Se fino a qualche tempo fa i businessmen dedicavano alla trasferta di lavoro giusto il tempo di una riunione, oggi sono tanti quelli che optano per un prolungamento del viaggio, così da poter scoprire la destinazione, da soli o facendosi raggiungere da moglie e figli.


Cambio di tendenza
I bleisure nascono perché oggi le persone che si spostano per affari e lavoro sono cambiate e desiderano cogliere il massimo dalle varie occasioni che gli si presentano.

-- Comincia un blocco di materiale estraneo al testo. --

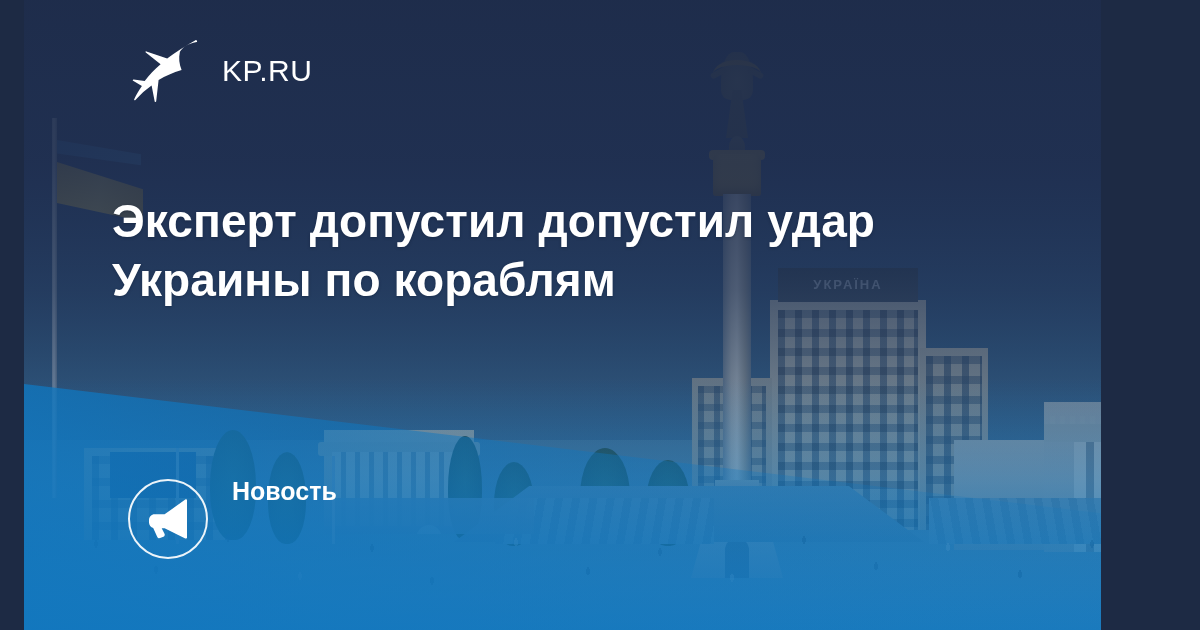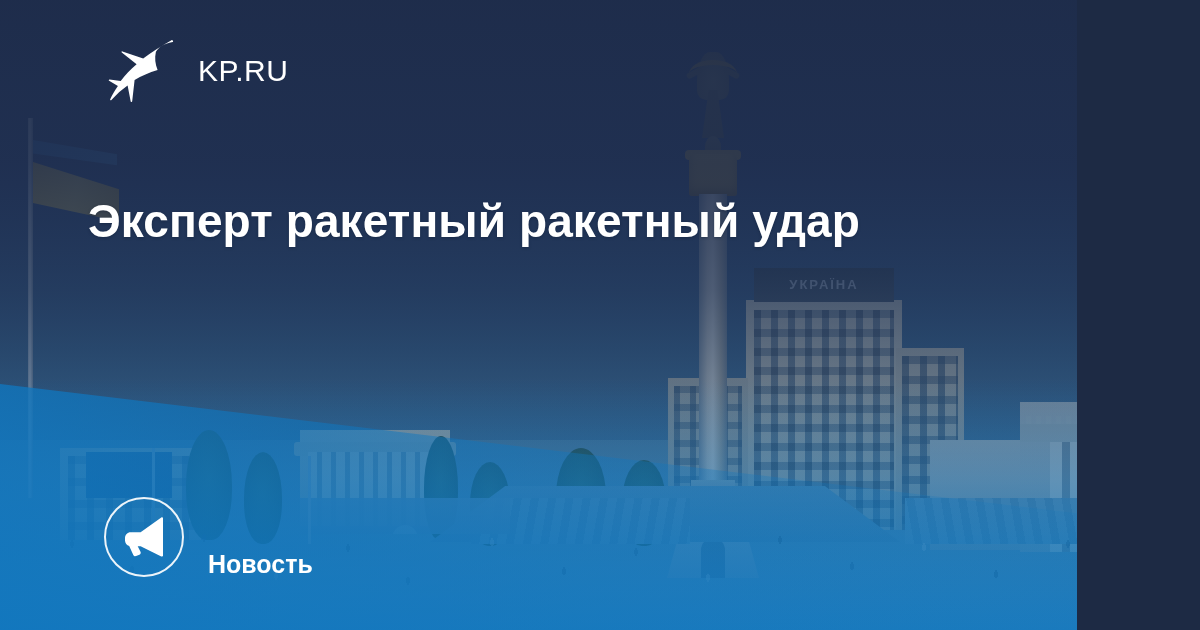"KP.RU" .card { margin-left: none -> 24px }
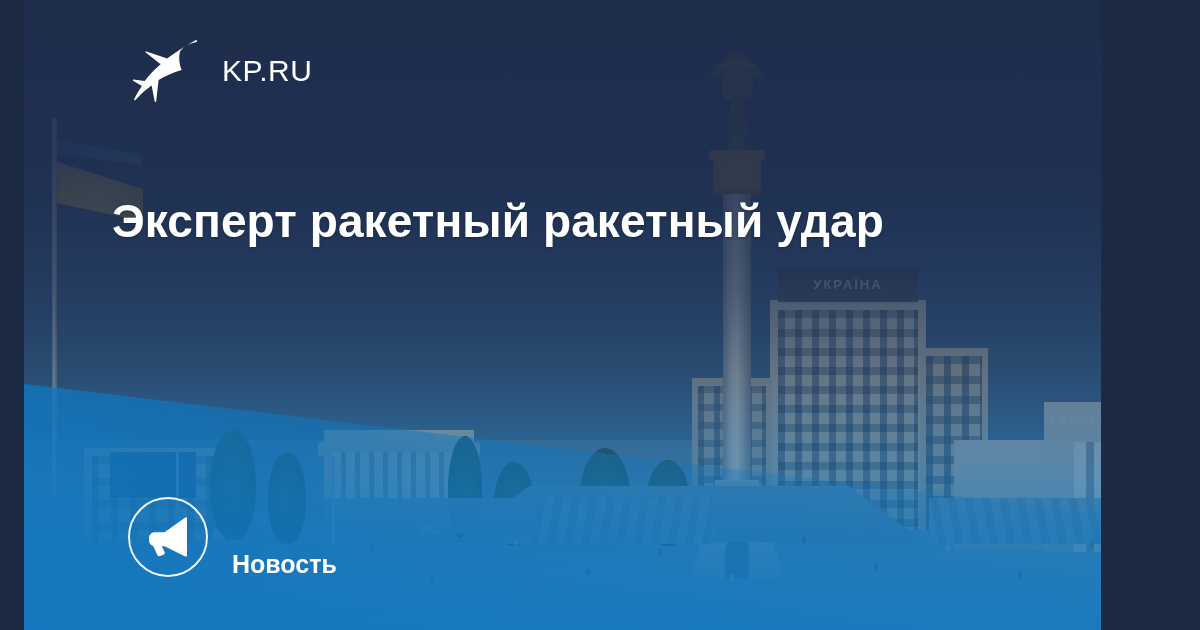"Эксперт ракетный ракетный удар" span.ln { text: ракетный ракетный -> допустил допустил }
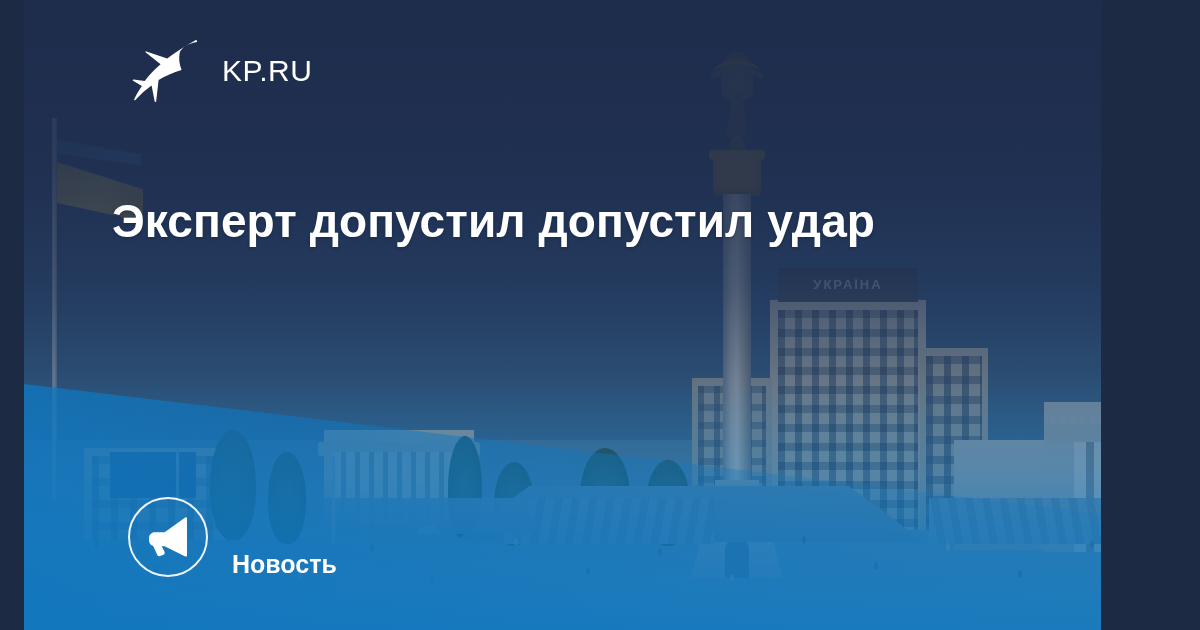"Украины по кораблям" span.ln { html: none -> <span>Украины по кораблям</span> }
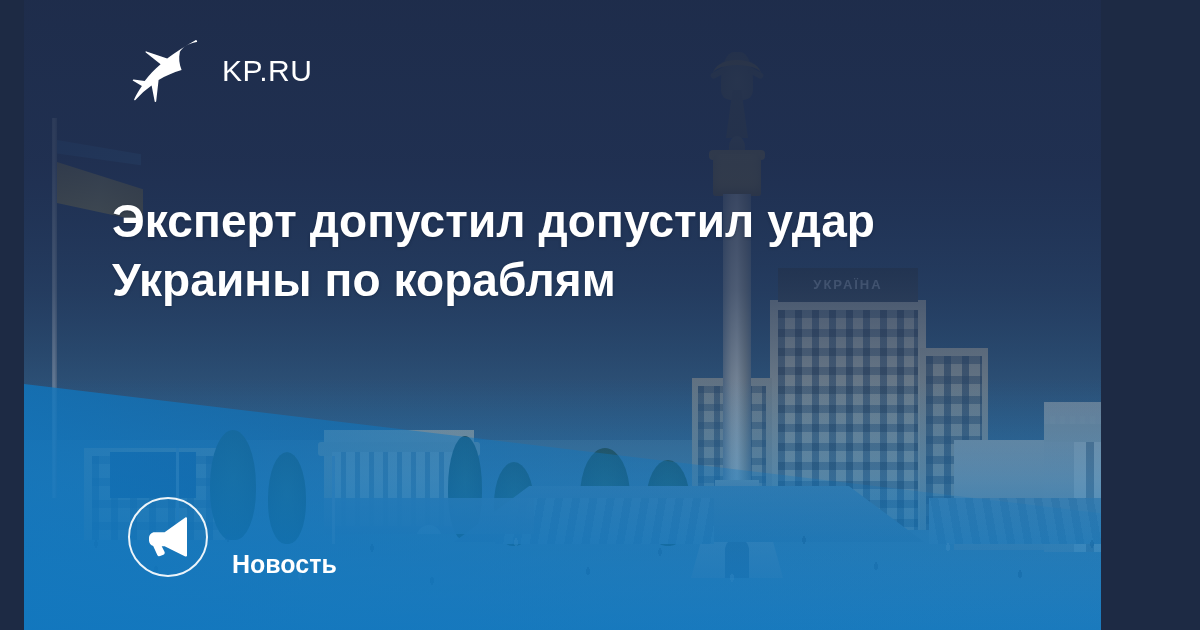"Новость" .badge { align-items: flex-end -> flex-start; top: 497px -> 479px }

E se per caso viene loro proposta una convention o la firma di un contratto a Singapore, perché non approfittarne per allungare la permanenza di qualche giorno così da poter conoscere la città, usufruire dei servizi che offre e scoprire cose nuove?

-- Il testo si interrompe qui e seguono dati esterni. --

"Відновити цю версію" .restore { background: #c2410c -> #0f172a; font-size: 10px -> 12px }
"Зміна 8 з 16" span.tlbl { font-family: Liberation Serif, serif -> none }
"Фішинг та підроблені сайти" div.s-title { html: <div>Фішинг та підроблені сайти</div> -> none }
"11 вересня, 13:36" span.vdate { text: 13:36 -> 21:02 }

Ovviamente l'azienda non paga questo prolungamento, ma il viaggiatore business con i propri soldi e qualche giorno di ferie si concede questa possibilità.

Chi sono i bleisure?
Secondo le statistiche i bleisure sono per la maggior parte under 35 perché hanno meno legami e sono più facilmente adattabili; tuttavia ci sono anche uomini d'affari che viaggiano con la famiglia al seguito o si fanno raggiungere per l'week-end laddove si trovano.
La media di viaggi di questo tipo è di 4,9 trasferte all'anno, solitamente i trasporti (aerei, taxi, treni) vengono pagati dall'azienda e perciò si è più disposti a concedersi gli extra.
Cosa spinge questi lavoratori a prolungare le trasferte di lavoro? Per il 96% si tratta dell'opportunità perfetta per fare una nuova esperienza e conoscere posti nuovi; secondo il 78% dei bleisure aggiungere qualche giorno di vacanza dopo aver lavorato fuori sede migliora la qualità del business; per il 73% questa possibilità fa aumentare l'amore per la propria professione.


Cosa si fa dopo il lavoro?
I viaggiatori bleisure dopo aver trascorso ore a lavorare desiderano prolungare il soggiorno per scoprire il luogo in cui si trovano, poter visitare musei e mostre, avere il tempo di conoscere le prelibatezze culinarie locali, praticare attività all'aria aperta come il golf, rilassarsi in un centro benessere ed infine divertirsi.
Chi poi si fa raggiungere dalla partner e dai figli necessita di servizi aggiuntivi, come baby sitter in lingua, servizio in camera, parchi a tema per bambini, in modo da rendere perfetta la trasferta lavorativa!